Various antibiotic test rings were used throughout the study period, depending on market availability. Table 1 lists the antibiotics (AB) that were used in these analyses and were therefore included in the systematic evaluation.
Table 1.
Aminoglycosides | Gentamicin (GEN) |
Amikacin (AMK) | |
Aminopenicillins +/− ß-lactam inhibitor | Piperacillin (PIP) |
Amoxicillin + clavulanic acid (AMC) | |
Cephalosporins | Due to the different composition of the antibiotic rings, various cephalosporins are grouped together under this heading (including cefuroxime, cefazolin, and ceftriaxone). A separate evaluation was not possible because of the inconsistent documentation. |
Fluorchinolones and Diazanaphthaline | Ciprofloxacin (CIP) |
Levofloxacin (LEV) | |
Norfloxacin (NOR) | |
Nalidixic acid (NAL) | |
Nitrofurantoin (NFN) | |
Tetracyclines | Tetracycline (TET) |
Other ABs (trimethoprim plus sulfamethoxazole [SXT] and fosfomycin) were not tested as standard and were therefore not included in the evaluation.

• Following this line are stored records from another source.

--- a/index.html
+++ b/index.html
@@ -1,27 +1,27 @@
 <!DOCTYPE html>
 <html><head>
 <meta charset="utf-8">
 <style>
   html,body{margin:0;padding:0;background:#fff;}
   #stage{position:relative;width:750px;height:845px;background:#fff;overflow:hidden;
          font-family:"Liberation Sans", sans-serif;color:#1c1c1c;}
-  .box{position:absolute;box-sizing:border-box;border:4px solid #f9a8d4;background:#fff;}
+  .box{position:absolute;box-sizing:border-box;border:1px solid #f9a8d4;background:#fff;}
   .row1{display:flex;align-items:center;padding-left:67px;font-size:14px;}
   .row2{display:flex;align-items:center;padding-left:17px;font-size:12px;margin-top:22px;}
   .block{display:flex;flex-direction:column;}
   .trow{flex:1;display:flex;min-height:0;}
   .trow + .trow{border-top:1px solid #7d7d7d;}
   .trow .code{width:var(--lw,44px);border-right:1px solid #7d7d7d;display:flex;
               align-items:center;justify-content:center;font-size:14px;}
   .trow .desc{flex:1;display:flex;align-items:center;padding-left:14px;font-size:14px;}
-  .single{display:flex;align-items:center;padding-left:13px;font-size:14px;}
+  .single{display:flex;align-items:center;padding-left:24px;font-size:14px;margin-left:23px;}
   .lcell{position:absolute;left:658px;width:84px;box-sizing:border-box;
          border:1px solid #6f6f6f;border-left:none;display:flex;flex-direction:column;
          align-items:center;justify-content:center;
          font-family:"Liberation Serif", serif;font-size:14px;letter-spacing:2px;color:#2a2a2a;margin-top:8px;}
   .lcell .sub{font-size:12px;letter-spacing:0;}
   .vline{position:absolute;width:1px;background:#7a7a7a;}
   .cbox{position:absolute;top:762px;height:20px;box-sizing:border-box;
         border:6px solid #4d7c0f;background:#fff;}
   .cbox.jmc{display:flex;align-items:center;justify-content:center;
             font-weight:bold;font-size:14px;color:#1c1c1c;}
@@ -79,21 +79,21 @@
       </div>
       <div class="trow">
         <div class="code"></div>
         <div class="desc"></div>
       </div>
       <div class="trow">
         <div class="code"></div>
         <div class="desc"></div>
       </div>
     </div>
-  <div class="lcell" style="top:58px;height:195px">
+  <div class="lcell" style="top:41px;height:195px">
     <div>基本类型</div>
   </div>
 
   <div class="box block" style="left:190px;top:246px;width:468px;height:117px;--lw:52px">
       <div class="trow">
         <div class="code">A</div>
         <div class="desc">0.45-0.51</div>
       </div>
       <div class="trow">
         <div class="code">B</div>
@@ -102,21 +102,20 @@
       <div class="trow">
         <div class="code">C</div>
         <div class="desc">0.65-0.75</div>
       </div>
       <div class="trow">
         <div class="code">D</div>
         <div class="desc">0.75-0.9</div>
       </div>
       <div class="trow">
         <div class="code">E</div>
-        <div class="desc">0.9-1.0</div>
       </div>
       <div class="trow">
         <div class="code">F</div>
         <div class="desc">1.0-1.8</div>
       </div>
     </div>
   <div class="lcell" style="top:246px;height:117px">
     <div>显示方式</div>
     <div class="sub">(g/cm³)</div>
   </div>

The last antibiotic ring used was the “BDR001-Urine isolates (12 discs ring)” (manufacturer Biomark® Laboratories). This contained the antibiotics in the following concentrations: AMC 30 μg, CIP 5 μg, CRO 30 μg, GEN 10 μg, PIP 20 μg, NFN 300 μg, NAL 30 μg, CAZ 20 μg, NOR 20 μg, TET 30 μg, AMK 30 μg, and LEV 5 μg. Intermediate sensitivity to various antibiotics was found 36 times. These were marked as resistant to simplify data analysis.
2.4. Statistical Analysis
Statistical analysis was performed using the free software R. Specifically, we used a logit model to examine significant predictors of bacterial growth. Associations between socio-demographic characteristics, the findings of urine microscopy, and bacterial growth in the microbiological examination were assessed using the chi-square test. A p-value < 0.05 was considered statistically significant. Microsoft Excel was used to generate the graphs.
3. Results
3.1. Descriptive Statistics
During the time period from 10/2019–12/2021, urine cultures were performed on samples collected from N = 348 patients, of which 52.6% (n = 180) were male and 47.4% (n = 162) were female. Data on sex was not available for n = 6 patients. Out of n = 348 urine cultures, n = 131 (37.6%) showed microbial growth, with n = 110 (31.6%) showing bacterial growth, and n = 29 (8.3%) exhibiting fungal growth. Seven urine cultures (2.0%) showed the growth of two different uropathogens. In these cases, each uropathogen was counted as a separate event in the statistical analysis.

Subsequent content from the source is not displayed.